TRY IT => Set out exactly, line by line, the stretch of data below that begins at the line containing "TOTAL | start_row: 17,355 -> 21,547" and ends at the line containing "TOTAL | Line Sum: 555,638 -> 484,663", with both ends kept.

[Excerpts from a dataset]

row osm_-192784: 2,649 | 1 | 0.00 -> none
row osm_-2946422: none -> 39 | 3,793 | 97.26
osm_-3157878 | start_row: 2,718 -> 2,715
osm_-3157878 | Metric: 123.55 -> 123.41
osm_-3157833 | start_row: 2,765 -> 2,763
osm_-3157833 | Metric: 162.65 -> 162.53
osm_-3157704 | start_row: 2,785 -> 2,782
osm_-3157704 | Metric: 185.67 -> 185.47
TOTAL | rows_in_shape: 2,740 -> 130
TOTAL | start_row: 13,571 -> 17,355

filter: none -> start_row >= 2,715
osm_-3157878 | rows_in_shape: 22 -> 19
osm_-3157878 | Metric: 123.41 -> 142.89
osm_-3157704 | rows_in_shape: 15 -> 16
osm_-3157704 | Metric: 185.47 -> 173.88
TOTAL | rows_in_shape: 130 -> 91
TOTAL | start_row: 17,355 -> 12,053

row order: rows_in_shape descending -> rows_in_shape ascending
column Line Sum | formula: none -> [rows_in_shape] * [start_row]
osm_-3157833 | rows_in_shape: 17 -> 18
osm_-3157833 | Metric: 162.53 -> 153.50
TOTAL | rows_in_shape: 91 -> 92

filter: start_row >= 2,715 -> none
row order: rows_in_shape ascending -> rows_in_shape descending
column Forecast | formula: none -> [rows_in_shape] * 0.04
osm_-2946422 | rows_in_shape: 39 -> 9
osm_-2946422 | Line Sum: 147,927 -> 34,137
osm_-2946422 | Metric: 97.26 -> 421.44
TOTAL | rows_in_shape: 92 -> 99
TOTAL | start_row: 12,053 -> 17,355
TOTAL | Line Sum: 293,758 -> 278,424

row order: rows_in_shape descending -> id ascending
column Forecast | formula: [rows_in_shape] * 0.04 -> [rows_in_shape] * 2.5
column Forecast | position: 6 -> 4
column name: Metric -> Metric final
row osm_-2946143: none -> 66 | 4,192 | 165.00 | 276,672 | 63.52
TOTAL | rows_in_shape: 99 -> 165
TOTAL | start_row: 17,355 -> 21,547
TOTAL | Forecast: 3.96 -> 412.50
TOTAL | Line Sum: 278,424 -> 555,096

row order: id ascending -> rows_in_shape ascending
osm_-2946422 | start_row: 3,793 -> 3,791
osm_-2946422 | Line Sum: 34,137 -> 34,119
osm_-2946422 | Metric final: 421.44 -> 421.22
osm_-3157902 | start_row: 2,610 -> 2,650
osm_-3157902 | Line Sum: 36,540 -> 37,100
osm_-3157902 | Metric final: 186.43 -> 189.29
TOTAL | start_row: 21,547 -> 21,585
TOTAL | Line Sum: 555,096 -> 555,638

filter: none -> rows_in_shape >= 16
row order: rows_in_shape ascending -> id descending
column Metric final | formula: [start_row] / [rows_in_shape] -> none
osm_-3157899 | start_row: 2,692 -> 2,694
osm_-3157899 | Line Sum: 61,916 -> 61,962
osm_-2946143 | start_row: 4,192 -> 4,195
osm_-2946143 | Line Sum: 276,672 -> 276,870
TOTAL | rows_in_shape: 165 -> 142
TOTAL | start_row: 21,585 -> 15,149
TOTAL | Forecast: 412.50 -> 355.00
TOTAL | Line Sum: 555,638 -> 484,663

==

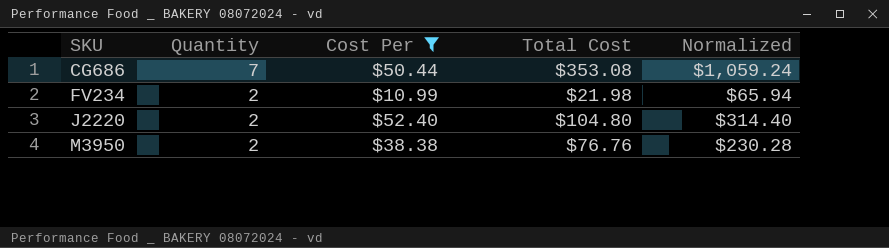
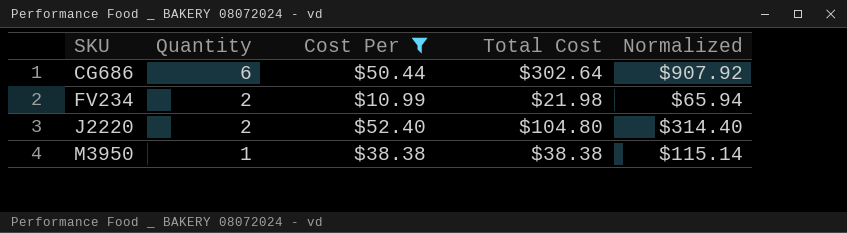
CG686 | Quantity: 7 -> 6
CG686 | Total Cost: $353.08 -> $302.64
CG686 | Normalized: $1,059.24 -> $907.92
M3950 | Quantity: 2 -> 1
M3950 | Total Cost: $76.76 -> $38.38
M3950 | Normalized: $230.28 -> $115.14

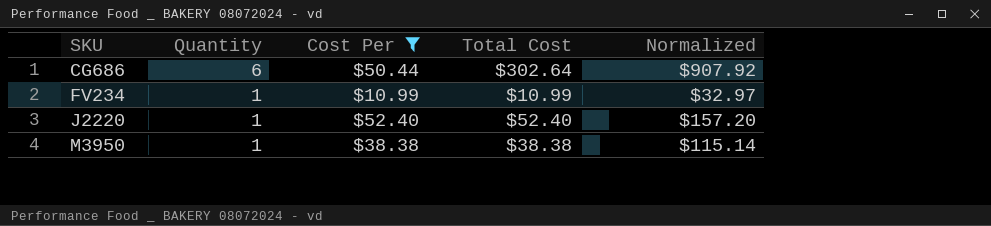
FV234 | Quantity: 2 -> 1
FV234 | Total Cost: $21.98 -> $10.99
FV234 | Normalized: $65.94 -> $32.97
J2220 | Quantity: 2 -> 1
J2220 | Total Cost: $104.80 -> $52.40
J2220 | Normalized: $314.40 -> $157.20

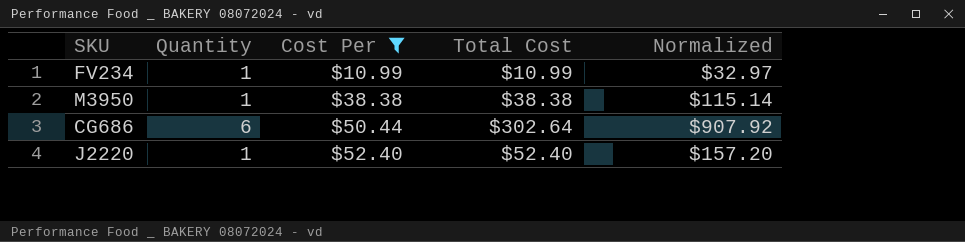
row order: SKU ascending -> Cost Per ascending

RESULT =>
TOTAL | start_row: 17,355 -> 21,547
TOTAL | Forecast: 3.96 -> 412.50
TOTAL | Line Sum: 278,424 -> 555,096

row order: id ascending -> rows_in_shape ascending
osm_-2946422 | start_row: 3,793 -> 3,791
osm_-2946422 | Line Sum: 34,137 -> 34,119
osm_-2946422 | Metric final: 421.44 -> 421.22
osm_-3157902 | start_row: 2,610 -> 2,650
osm_-3157902 | Line Sum: 36,540 -> 37,100
osm_-3157902 | Metric final: 186.43 -> 189.29
TOTAL | start_row: 21,547 -> 21,585
TOTAL | Line Sum: 555,096 -> 555,638

filter: none -> rows_in_shape >= 16
row order: rows_in_shape ascending -> id descending
column Metric final | formula: [start_row] / [rows_in_shape] -> none
osm_-3157899 | start_row: 2,692 -> 2,694
osm_-3157899 | Line Sum: 61,916 -> 61,962
osm_-2946143 | start_row: 4,192 -> 4,195
osm_-2946143 | Line Sum: 276,672 -> 276,870
TOTAL | rows_in_shape: 165 -> 142
TOTAL | start_row: 21,585 -> 15,149
TOTAL | Forecast: 412.50 -> 355.00
TOTAL | Line Sum: 555,638 -> 484,663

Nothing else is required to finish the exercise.